The Political History of Smack and Crack, presented at Paines Plough’s Roundabout, follows the love story of Mandy and Neil. Both are Manchester born and bred, and the play is as much a love song to the city as it is a love story between two people. Ed Edwards roots around inside his characters to uncover and divulge the history of substance abuse, specifically heroin, on the streets of England.

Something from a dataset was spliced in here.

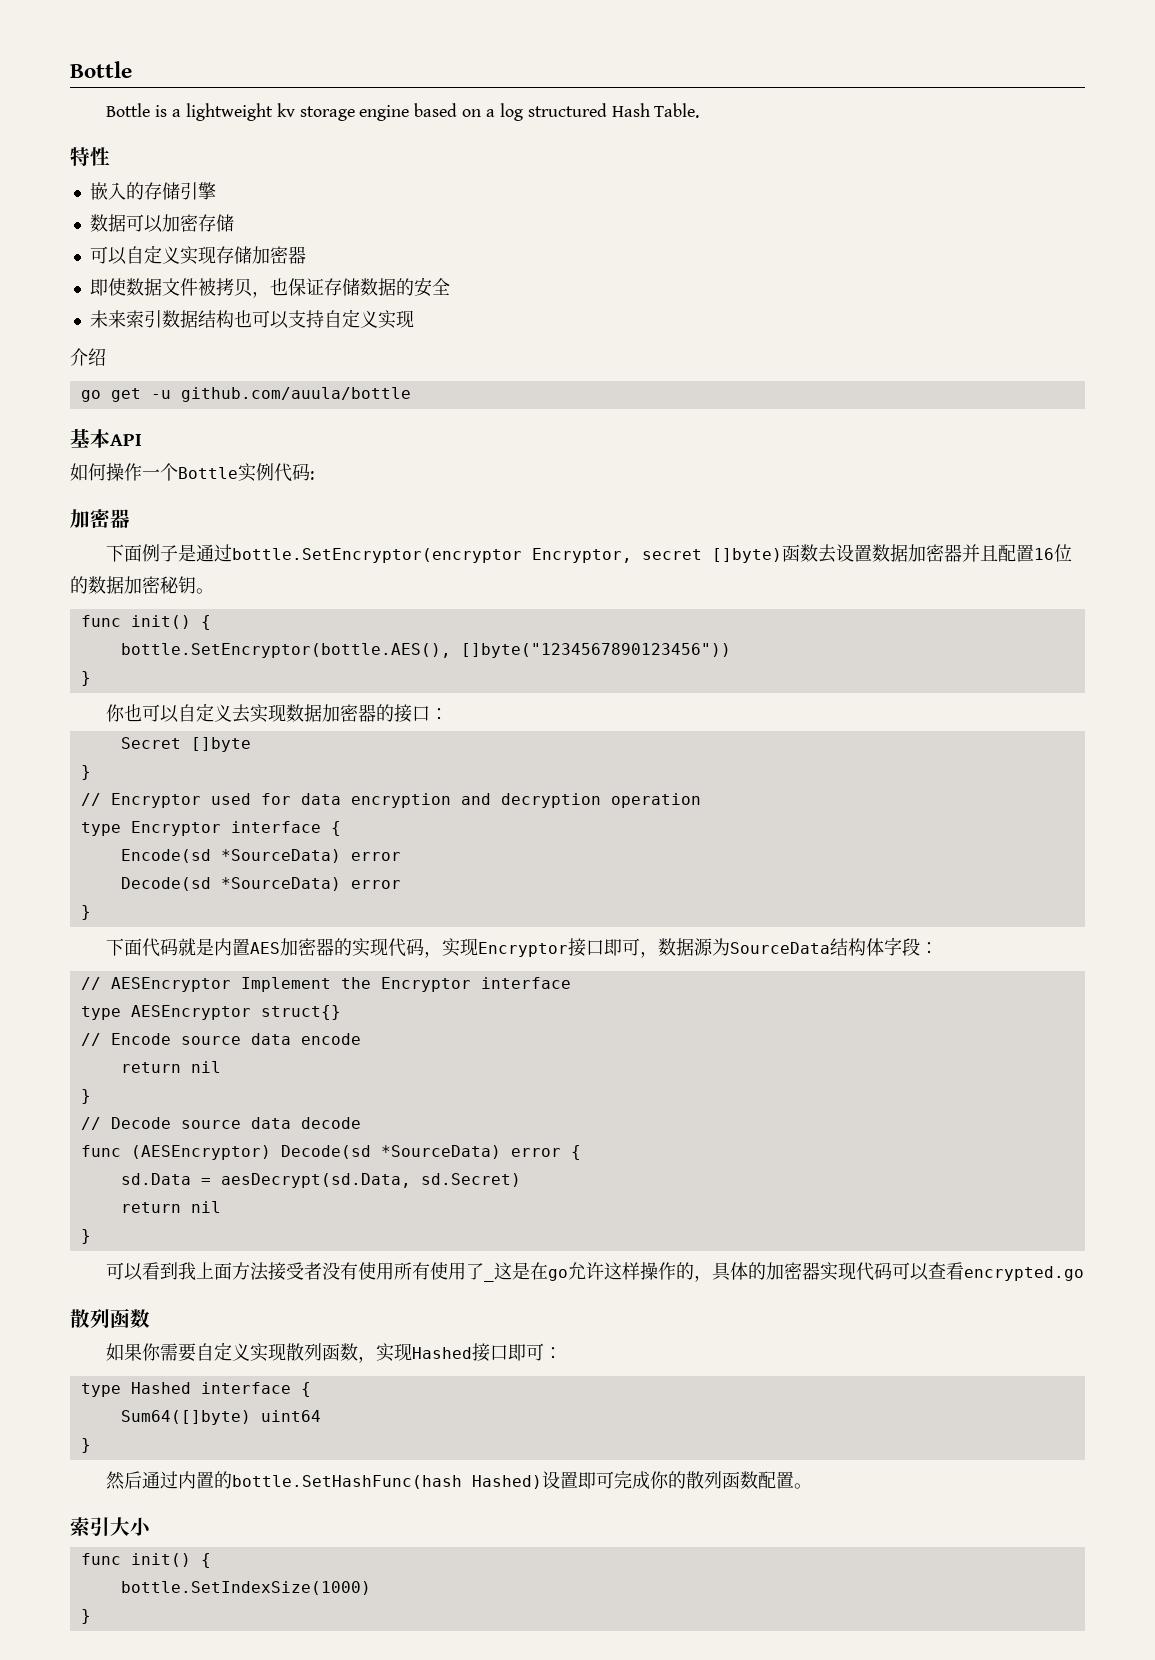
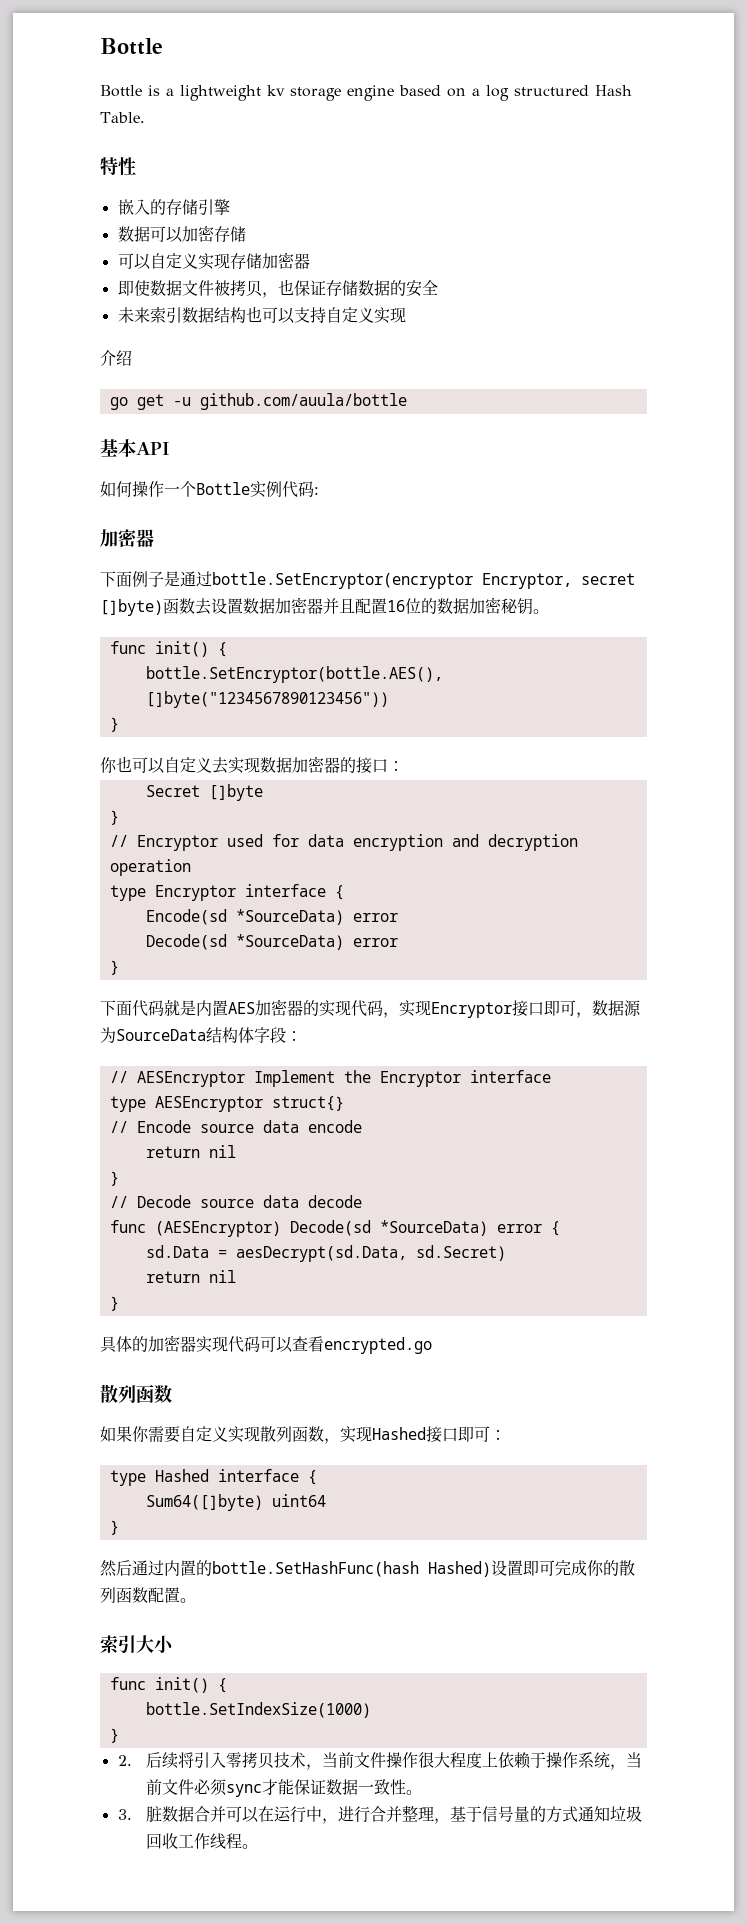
- 可以看到我上面方法接受者没有使用所有使用了_这是在go允许这样操作的，具体的加密器实现代码可以查看encrypted.go
+ 具体的加密器实现代码可以查看encrypted.go
+ 2.后续将引入零拷贝技术，当前文件操作很大程度上依赖于操作系统，当前文件必须sync才能保证数据一致性。
+ 3.脏数据合并可以在运行中，进行合并整理，基于信号量的方式通知垃圾回收工作线程。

The history of Manchester jumps off its axis
Ed Edwards’ play focuses on the lives of two white working class addicts in Manchester’s present day. They are suffering from the after effects of the Thatcher years, a government that doesn’t care about them, and a system that plays against them. Eve Steele and Neil Bell weave their characters in between presenting facts about events like the Moss Side Riot of 1981 and the discovery of heroin in America. The show focuses on those people who become statistics, and how their lives play out in the aftermath. Cressida Brown directs the show to have an ease and humour that allows the two actors to play off each other well. The space is divided and divided again, Kate Sagovsky making sure the actors are circling each other constantly, never getting a moment to rest. The stage feels alive, even when one of the characters is dead.
Margaret Thatcher, according to Edwards, provided the means for heroin to be supplied and dealt in the UK. It was the Moss Side riots that acted as the catalyst for this influx of drugs into Britain. As Mandy and Neil explain, before 1981 there were 3,000 heroin addicts in the UK almost all of whom were middle class, and today there are nearly 330,000 – most of whom are working class. What Edwards does so well is a careful deconstruction of a system from the ground up. We are shown how the rash decisions made by governments to suppress long term problems with short term solutions, leads to the drugs crises that face so many people today.
The history of England jumps off its axis
Edwards talks about the Manchester his characters inhabit as a city of ghosts. The police were told to not bust the biggest heroin dealers, and so the problem escalated for the people, but lessened for the government and their services. Police were arresting on petty crime and many of the people involved in the riots became addicts. This play is at its best when it is exposing voices and revealing the consequences of an uncaring government.
However, it seems there is something vital missing. For a piece of theatre that is so rooted in its history and in understanding the facts of an institutional failure, there is a disregard for the heart of the issue. The riots in 1981 were sparked by police violence and racial profiling. The rioting followed a number of racially motivated attacks as well as institutional racism, culminating in police neglect and unwarranted violence. This racial tension lies at the heart of the heroin epidemic, and yet there are just one or two mentions of that violence in Edwards’ script.
Voices have to be heard, and Edwards writes those voices well, but it sits uncomfortably when those voices don’t leave room for the root of the issue. Neil and Mandy say that it takes 90 seconds for the brain to die after the heart stops beating; that is the amount of time they give themselves to talk through all the politics. It doesn’t seem enough. It seems the play is trying to help though; the charities and theatres supporting this show are trying to do something tangible to help – on the back of our free sheet are multiple ways to help with homelessness and addiction. Yet, there is a duty to tell the whole story, and at least acknowledge where the riots came from, and the ways in which that violence still permeates today.